Alantolactone Suppresses YAP Signaling and Stemness Properties in Glioblastoma Cells

Glioblastoma (GBM) remains one of the most common and lethal primary brain tumors due to its high malignancy and heterogeneity. Despite recent advances in medical technology and concerted effort to improve therapeutic methods, the prognosis of GBM still remains very poor. The poor prognosis is associated with cancer stem cells (CSCs) which hold the potential of self-renewal, and differentiation into pathogenomic heterogeneous tumor formation leading to therapeutic resistance. Therefore, targeting CSCs and their associated signaling pathways is crucial for effective treatment of GBM. In this study, we showed that alantolactone (ALT) hold the capacity to suppress stem-cell-like phenotype (SCLP) of glioblastoma cells. ALT inhibited the growth, reduced mammosphere formation and down-regulated the expression of CSCs markers such as CD133, OCT4, SOX2, and NANOG in U87 and U251 glioblastoma cells in a dose-dependent manner.
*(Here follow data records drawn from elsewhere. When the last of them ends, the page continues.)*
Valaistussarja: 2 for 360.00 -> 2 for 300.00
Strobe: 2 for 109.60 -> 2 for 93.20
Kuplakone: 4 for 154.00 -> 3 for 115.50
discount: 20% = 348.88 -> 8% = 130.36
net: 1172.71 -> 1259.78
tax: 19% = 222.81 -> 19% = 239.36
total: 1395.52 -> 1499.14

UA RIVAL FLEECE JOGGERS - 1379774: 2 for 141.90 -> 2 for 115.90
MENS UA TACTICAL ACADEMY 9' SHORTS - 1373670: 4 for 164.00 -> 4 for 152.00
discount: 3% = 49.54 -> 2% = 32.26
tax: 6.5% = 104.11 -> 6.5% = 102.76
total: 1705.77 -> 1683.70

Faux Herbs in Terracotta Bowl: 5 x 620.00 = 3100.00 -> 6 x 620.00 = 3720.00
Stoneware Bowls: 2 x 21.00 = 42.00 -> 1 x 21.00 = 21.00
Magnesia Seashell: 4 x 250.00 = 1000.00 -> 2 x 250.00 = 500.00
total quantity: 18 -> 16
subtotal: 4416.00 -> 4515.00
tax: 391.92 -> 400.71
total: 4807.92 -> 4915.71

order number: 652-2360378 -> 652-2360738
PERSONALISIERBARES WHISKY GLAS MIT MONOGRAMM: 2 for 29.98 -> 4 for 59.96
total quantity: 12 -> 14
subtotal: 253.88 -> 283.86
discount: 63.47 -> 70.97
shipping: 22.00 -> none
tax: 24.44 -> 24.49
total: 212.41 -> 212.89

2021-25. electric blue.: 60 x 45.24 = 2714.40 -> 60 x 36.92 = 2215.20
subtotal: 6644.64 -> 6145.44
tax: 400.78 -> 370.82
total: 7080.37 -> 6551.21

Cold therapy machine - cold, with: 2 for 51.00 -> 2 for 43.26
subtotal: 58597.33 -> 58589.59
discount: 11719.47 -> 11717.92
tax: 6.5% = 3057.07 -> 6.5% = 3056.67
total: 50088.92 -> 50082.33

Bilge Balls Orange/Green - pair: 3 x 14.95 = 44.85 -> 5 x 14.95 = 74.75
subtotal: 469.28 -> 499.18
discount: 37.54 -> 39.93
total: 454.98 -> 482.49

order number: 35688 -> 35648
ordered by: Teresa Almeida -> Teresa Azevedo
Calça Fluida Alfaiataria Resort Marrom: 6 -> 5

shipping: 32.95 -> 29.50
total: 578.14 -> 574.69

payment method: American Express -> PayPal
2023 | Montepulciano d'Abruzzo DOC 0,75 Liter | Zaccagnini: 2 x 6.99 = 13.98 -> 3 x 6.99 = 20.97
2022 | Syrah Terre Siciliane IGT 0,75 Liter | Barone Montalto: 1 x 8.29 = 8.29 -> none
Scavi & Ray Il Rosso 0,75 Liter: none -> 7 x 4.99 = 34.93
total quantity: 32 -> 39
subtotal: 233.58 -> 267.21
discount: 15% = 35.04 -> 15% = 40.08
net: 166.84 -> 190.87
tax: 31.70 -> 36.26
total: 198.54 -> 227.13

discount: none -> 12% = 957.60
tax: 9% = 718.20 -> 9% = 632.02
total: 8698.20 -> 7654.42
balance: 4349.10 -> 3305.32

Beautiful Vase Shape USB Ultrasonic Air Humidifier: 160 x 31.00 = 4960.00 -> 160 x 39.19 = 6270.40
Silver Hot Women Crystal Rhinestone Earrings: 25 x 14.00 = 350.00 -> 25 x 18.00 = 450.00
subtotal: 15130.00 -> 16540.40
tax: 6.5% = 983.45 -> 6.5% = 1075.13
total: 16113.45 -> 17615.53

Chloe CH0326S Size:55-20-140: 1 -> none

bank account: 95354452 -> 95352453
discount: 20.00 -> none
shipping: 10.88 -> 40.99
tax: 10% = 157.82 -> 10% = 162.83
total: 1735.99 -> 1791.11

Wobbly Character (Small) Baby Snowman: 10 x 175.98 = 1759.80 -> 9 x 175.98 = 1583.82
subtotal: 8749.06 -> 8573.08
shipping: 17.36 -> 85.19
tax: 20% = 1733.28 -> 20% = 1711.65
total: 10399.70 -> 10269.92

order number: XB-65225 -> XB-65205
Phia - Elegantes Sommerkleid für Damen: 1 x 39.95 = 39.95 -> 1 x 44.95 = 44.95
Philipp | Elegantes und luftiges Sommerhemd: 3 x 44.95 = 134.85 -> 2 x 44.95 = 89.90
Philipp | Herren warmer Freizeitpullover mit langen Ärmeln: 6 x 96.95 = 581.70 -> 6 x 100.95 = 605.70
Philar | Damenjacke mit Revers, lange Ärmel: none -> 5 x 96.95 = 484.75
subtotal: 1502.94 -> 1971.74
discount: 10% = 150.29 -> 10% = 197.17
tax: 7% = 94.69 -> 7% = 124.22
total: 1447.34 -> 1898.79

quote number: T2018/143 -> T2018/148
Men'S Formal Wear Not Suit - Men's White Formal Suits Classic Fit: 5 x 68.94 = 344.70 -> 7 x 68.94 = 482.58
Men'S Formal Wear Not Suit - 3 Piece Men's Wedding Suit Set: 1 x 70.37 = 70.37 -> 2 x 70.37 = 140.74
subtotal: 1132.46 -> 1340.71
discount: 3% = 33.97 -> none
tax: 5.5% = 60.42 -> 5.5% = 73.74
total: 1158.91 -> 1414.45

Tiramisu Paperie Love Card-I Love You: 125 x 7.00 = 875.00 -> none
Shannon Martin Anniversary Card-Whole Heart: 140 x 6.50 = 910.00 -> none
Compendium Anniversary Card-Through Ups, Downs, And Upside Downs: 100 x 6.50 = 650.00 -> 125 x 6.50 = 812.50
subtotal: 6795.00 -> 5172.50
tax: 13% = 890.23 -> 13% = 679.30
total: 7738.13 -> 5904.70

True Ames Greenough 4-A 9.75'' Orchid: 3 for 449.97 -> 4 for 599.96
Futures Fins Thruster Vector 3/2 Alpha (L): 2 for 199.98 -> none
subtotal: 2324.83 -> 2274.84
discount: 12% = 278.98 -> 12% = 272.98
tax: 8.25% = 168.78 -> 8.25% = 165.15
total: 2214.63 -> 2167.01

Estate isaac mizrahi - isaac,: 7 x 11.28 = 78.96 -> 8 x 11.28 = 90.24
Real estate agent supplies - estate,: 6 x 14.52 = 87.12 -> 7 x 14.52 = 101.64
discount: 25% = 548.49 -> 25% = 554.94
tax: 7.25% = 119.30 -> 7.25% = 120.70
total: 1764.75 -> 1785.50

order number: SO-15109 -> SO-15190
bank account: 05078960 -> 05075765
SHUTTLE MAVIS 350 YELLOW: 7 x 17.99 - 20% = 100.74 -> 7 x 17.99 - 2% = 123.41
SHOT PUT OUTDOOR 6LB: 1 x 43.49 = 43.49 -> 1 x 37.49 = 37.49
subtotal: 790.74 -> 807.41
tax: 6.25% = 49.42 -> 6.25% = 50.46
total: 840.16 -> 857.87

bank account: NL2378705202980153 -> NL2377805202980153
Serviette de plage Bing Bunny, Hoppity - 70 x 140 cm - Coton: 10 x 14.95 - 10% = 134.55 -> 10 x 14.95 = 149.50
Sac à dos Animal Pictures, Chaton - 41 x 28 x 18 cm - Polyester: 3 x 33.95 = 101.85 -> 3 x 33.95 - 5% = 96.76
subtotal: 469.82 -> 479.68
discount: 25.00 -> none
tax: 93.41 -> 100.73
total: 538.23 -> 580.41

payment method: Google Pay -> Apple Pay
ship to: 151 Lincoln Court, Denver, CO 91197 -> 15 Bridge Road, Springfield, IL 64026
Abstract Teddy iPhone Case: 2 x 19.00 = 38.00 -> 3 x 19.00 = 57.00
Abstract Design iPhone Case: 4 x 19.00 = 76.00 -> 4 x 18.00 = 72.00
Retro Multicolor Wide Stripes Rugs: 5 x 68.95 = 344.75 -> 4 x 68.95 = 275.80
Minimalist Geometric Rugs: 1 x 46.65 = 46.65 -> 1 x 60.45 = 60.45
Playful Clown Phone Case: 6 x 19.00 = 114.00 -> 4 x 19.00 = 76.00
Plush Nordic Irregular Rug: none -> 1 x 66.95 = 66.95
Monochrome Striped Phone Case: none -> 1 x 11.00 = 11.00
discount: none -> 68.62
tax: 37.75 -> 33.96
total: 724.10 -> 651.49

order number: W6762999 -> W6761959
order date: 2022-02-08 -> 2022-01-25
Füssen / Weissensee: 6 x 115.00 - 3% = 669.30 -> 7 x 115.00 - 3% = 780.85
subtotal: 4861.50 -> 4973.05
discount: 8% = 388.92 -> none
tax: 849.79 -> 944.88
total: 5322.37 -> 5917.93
Further mechanistic study showed that ALT inhibits glioma SCLP and tumor growth through repression of EGFR/MOB1/LATS1/YAP signaling pathway. These findings were further validated using in vivo xenograft mouse model. Taken together, the data provides convincing evidence of ALT-mediated inhibition of glioma SCLP and tumor growth via repression of EGFR/MOB1/ LATS1/YAP pathway and suggests ALT as a promising therapeutic drug candidate, and YAP as a potential therapeutic target for glioblastoma treatment.